• Data for analysis:
- - - - - - -
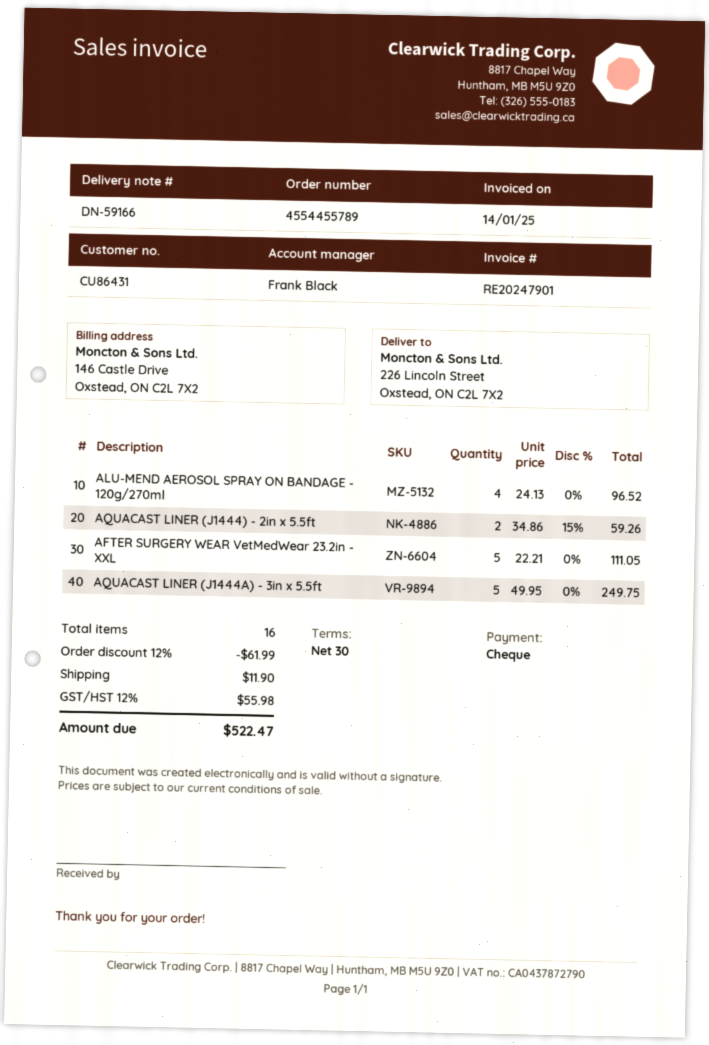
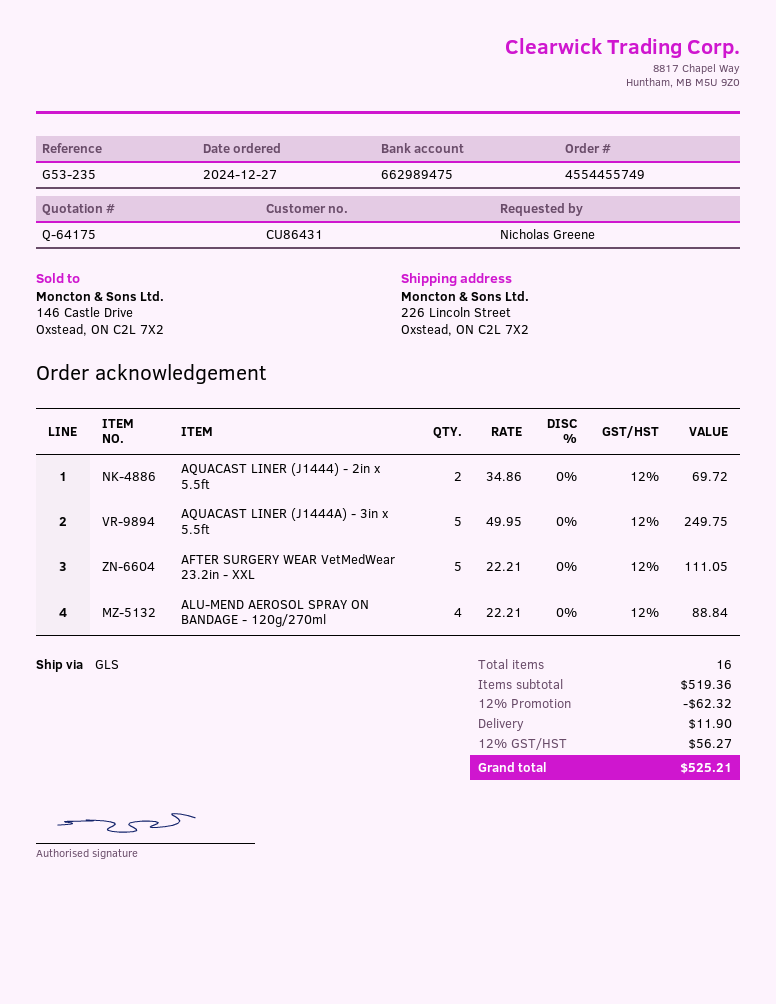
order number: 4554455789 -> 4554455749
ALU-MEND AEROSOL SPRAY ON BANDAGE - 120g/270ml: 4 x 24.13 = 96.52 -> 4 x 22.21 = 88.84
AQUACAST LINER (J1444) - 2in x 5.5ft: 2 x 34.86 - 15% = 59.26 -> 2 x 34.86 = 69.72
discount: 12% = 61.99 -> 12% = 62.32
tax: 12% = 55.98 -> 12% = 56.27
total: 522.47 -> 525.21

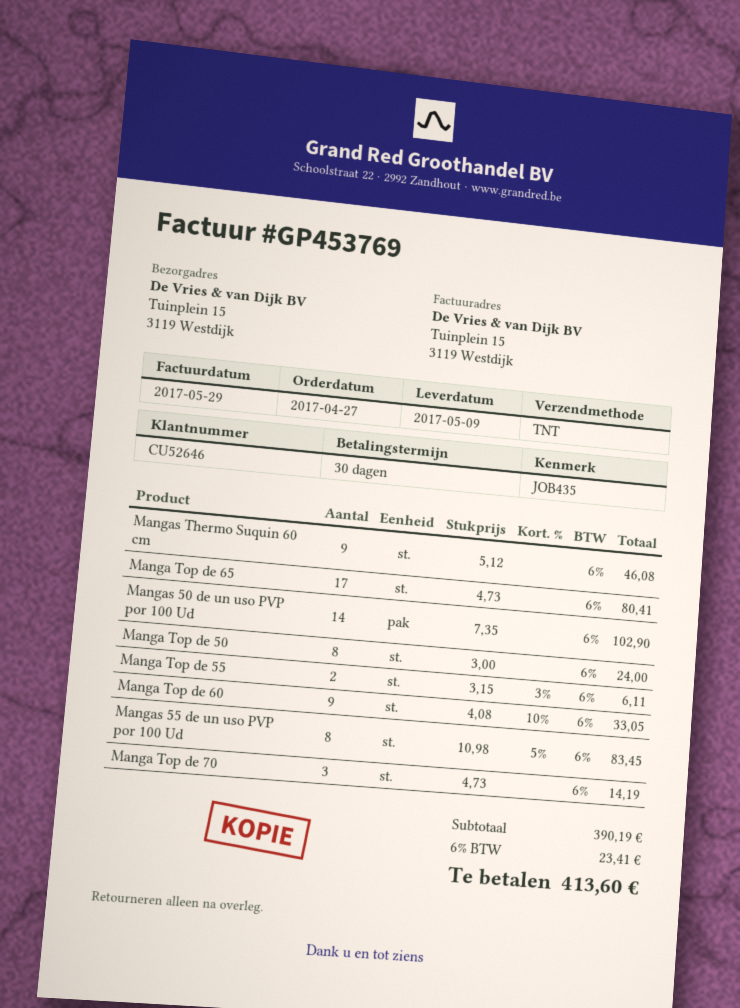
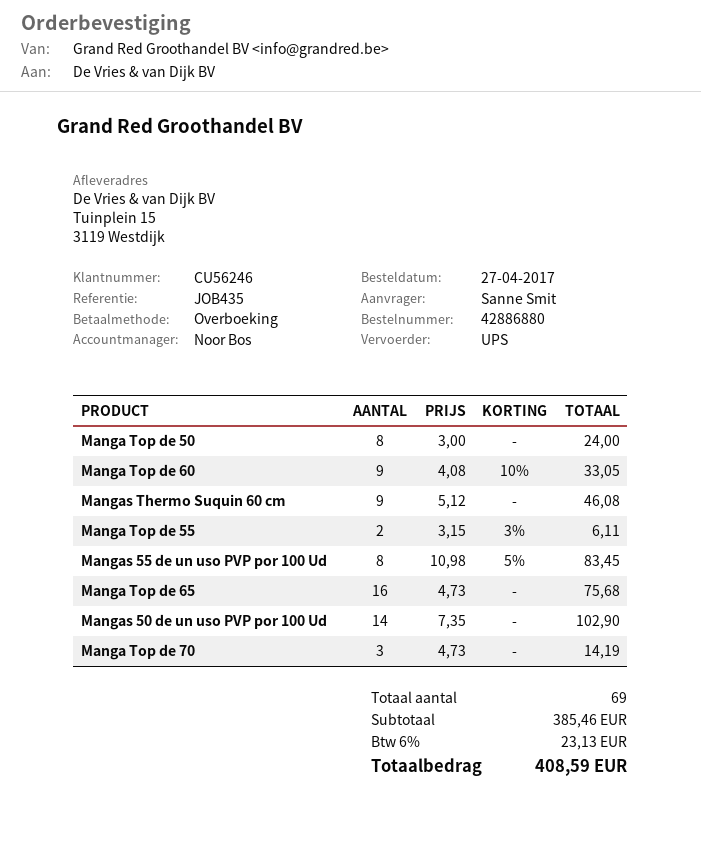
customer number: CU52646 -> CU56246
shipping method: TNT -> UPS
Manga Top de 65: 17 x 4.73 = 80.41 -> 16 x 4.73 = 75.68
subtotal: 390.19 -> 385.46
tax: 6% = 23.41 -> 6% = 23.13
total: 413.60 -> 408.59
- - - - - - -
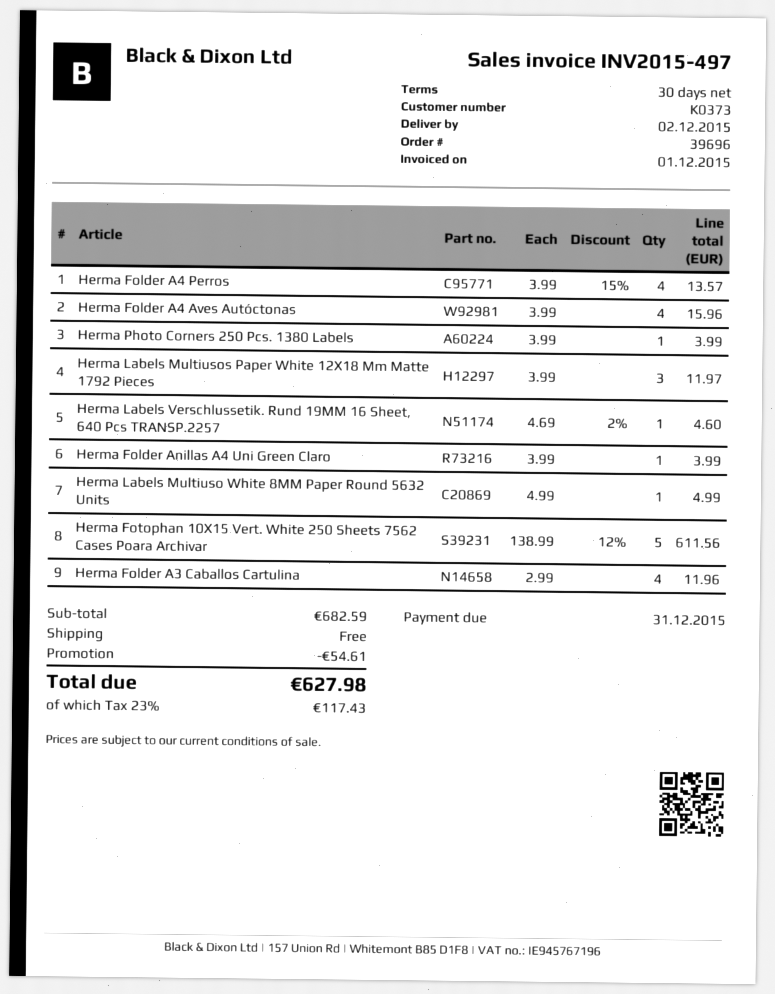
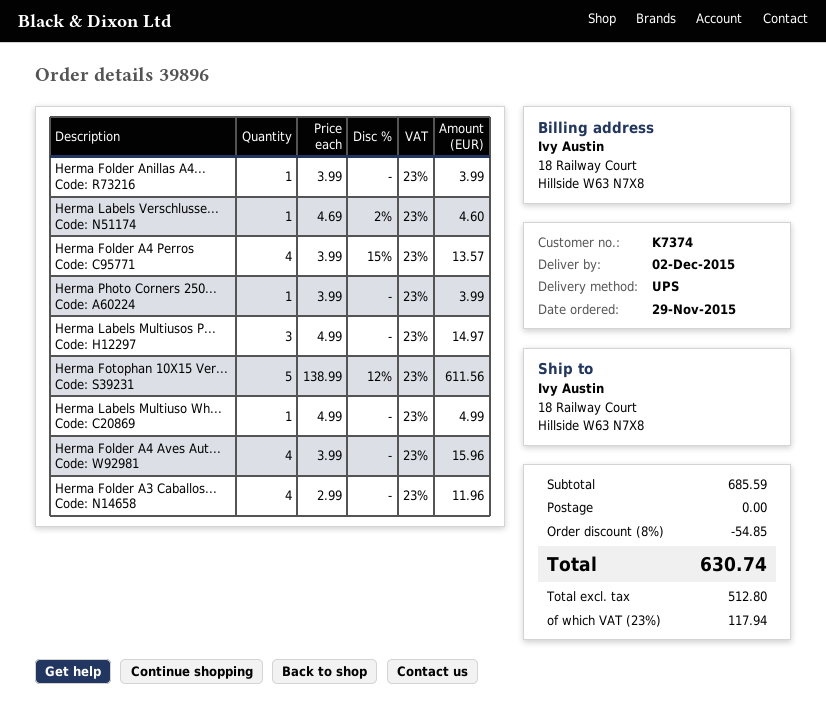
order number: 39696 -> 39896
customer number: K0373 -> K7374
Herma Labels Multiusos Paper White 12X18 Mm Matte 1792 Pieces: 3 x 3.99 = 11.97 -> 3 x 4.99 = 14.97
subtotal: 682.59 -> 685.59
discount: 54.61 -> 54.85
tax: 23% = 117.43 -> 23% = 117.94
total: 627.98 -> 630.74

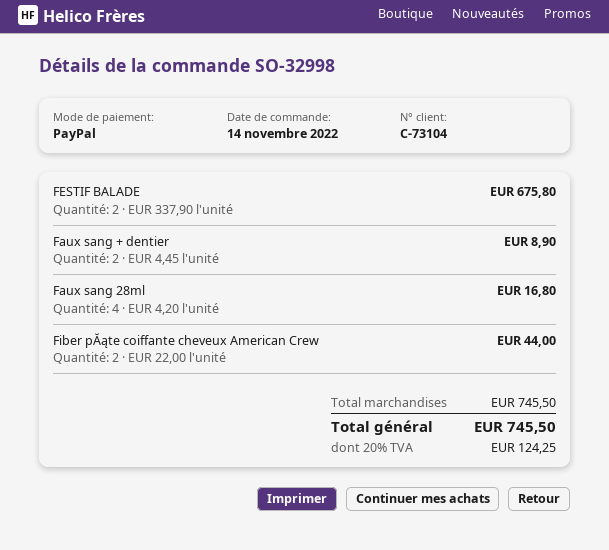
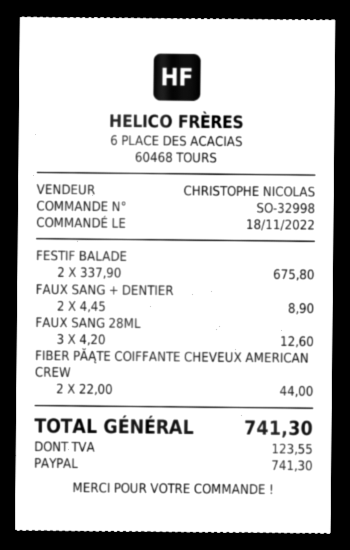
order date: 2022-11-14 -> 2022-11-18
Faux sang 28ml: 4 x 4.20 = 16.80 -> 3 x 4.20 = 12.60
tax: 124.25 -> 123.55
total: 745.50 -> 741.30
- - - - - - -
• Problem to work on: Look above for the line with "total: 627.98 -> 630.74" and the line with "total: 745.50 -> 741.30", then restate exactly those two lines and all lines between them, with no pictures.

• Output for this exercise:
total: 627.98 -> 630.74

order date: 2022-11-14 -> 2022-11-18
Faux sang 28ml: 4 x 4.20 = 16.80 -> 3 x 4.20 = 12.60
tax: 124.25 -> 123.55
total: 745.50 -> 741.30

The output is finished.